I dined at the famed Pump Room and had what I consider to be the end of all dinners for $13.00. I am going to give them a pumping when I write about it in Apartment Life. I was begged by the captain to try the—quote—"Sliced Beef Tenderloin cooked in Burgundy wine, Old French Market, buttered noodles (on Wagon)." Well, it was on wagon all right, but for the life of me there was no trace of the Old French Market. It included some rather large chunks of what may originally have been chuck but so cooked in something resembling red wine and thickened with cornstarch that I couldn't quite tell all the other things in it. This was served in a ring of noodles which had been heating away on the steam table for lo these many hours—and with no seasoning whatsoever. A half-bottle of Haut-Brion 1934 was served in a glass which you wouldn't think large enough for a liqueur. And for the first course two little pieces of king crab meat with mustard dressing—specialité de la maison—to the tune of $2.50. Of course there were the hot and cold running waiters in their hunting-pink jackets and their black satin knickerbockers and nylon hose. And there was all the usual pomp and glop to make it more chichi than ever. Thank God I can send the bill to the magazine.
I'm off now to do some errands and to learn how to make Crêpes Bretonne.
All my love and kisses to the Browns, Jim
[36 West 12th Street New York] June 8, 1953]
My dinner at Dione Lucas's was strange and wonderful. We started with the most indifferent bits of bread with smoked salmon, and cocktails. Then when we went to table she told me that she was ashamed of her hollandaise because the stove went wrong. She hadn't made it, but one of her assistants on the TV show had. It was sole poached in white wine with Mornay sauce and the Mornay topped with hollandaise and then truffles. With this, champagne. Then a chicken sauté which she made the point of calling "Stanley"—but Stanley is prepared by poaching and has a velouté with curry and other things added, and is served with rice. This was a sauté with bits of ham, truffle and mushroom, and a brown sauce. Truffles twice. Then asparagus hollandaise. Hollandaise twice. And potatoes and hot brioche. Then a huge salad and then a Dobosh Torte, which she said she had not made and which I could tell had come from a bake shop nearby. She ate nothing but watched every bite I took. And she questioned me later about leaving a small piece of fish on the plate. She fell asleep in the drawing room. She does all the shows I told you about and then goes away on weekends to cook for eighty people in some religious cult. It is her salvation she is working on. I am told she not only cooks for two days for these eighty people but that she buys all the food out of her own pocket as well.
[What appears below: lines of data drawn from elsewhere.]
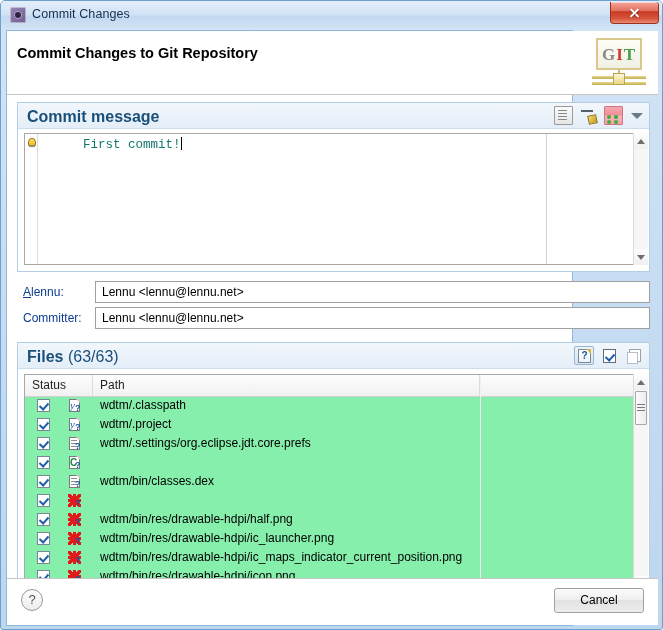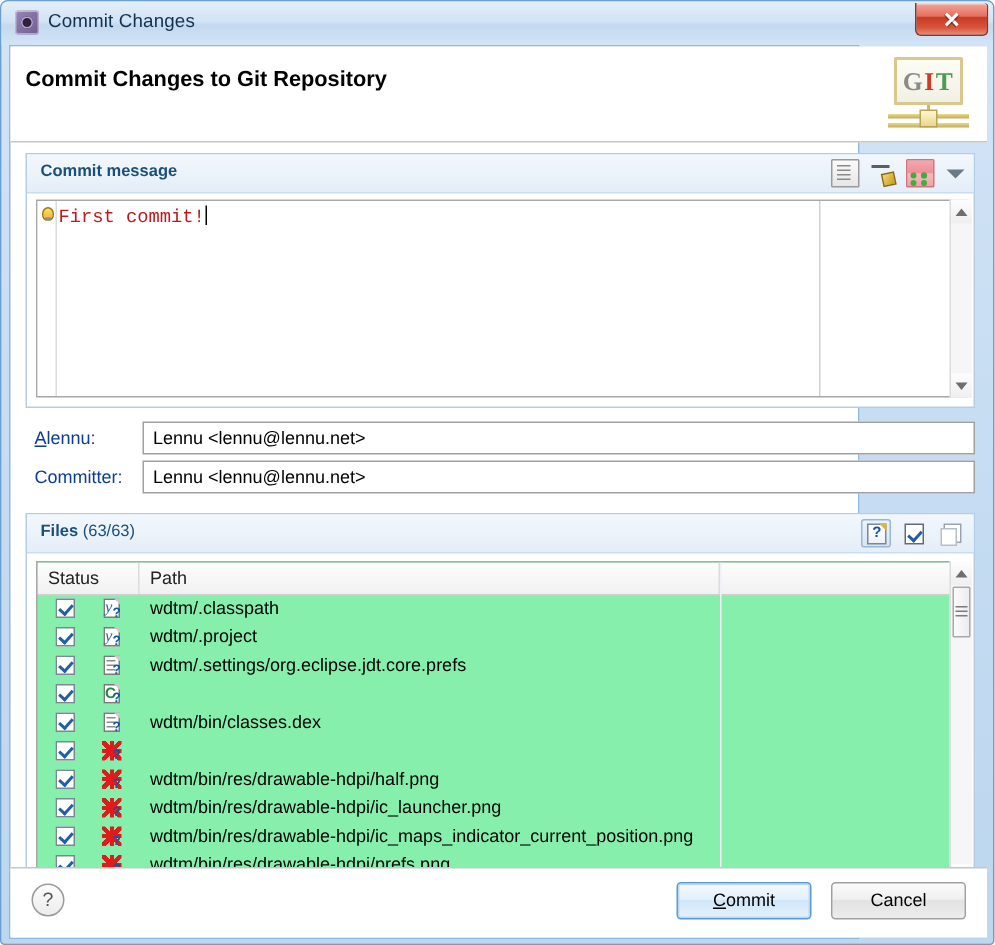"Commit message" .section-title { font-size: 11px -> 16px }
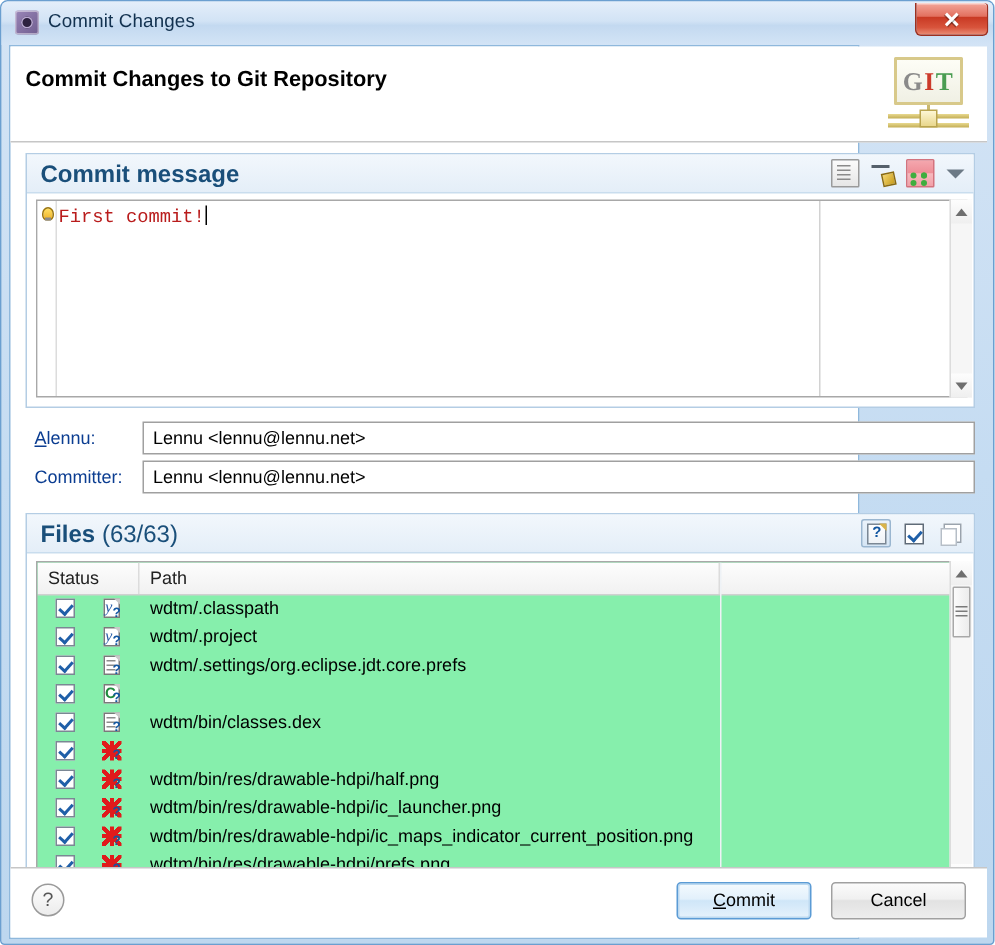"First commit!" .msg-text { color: #b91c1c -> #0f766e; margin-left: none -> 44px }
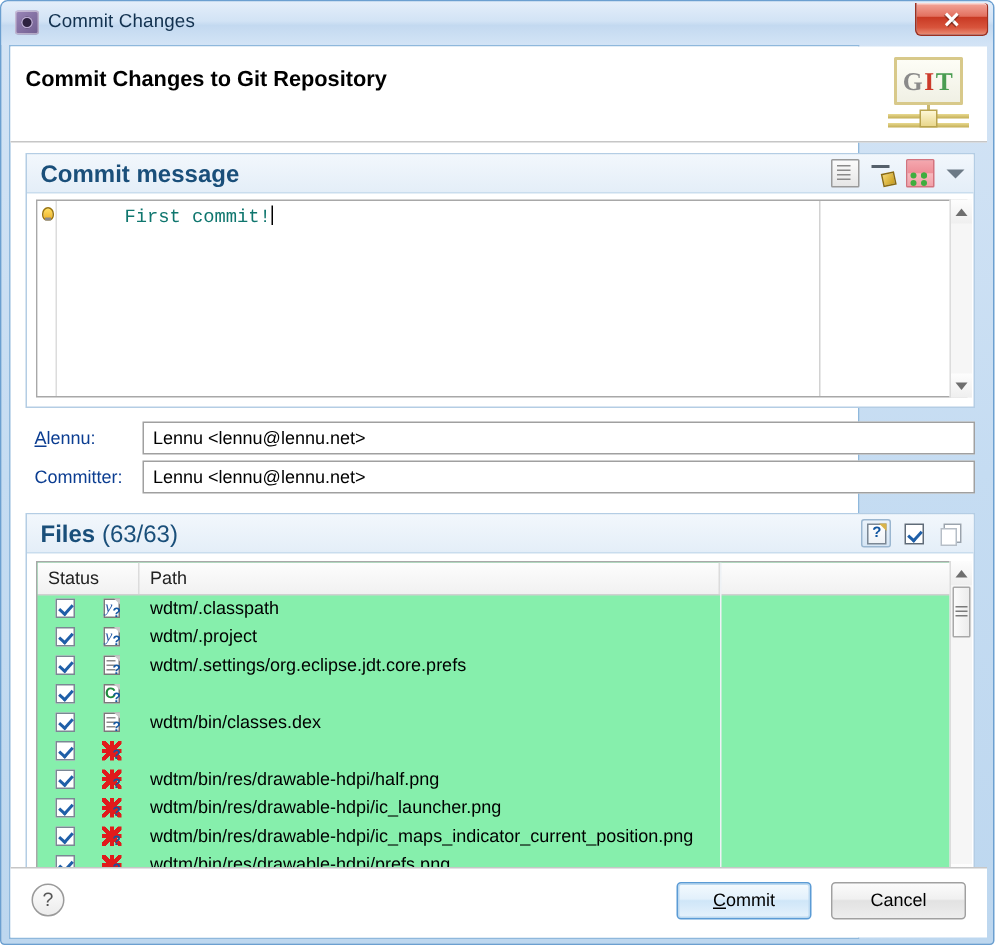"wdtm/bin/res/drawable-hdpi/prefs.png" div.fpath { text: wdtm/bin/res/drawable-hdpi/prefs.png -> wdtm/bin/res/drawable-hdpi/icon.png }
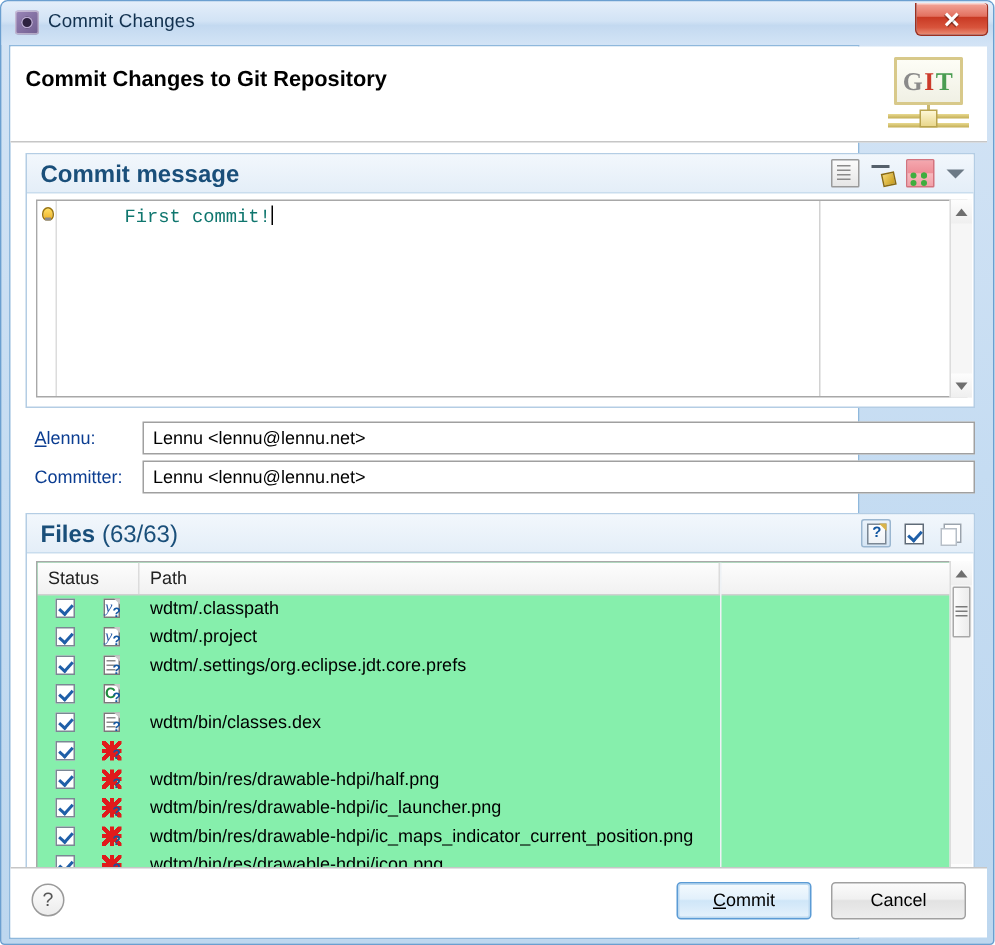"Commit" div.dlg-btn { html: <div><u>C</u><span>ommit</span></div> -> none }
Look at this month's Town and Country and read the recipes. The Lobster Américaine is all wrong. She is a great, great technician who doesn't know food.
Yesterday Ann Seranne and I drove up to Philippe's and did lunch for fourteen. Smoked salmon and sturgeon with champagne, then a cold cream of pumpkin soup with nutmeg, tiny baby lamb racks with a touch of garlic and Old Man on them (sample enclosed), sirloin steaks, and a huge green salad with field salad, cress, romaine, endive and Boston lettuce. Then fruits with kirsch and ice cream (Waldorf) and a cake (Waldorf). It was a lot of fun and we think everyone had a whirl of a time.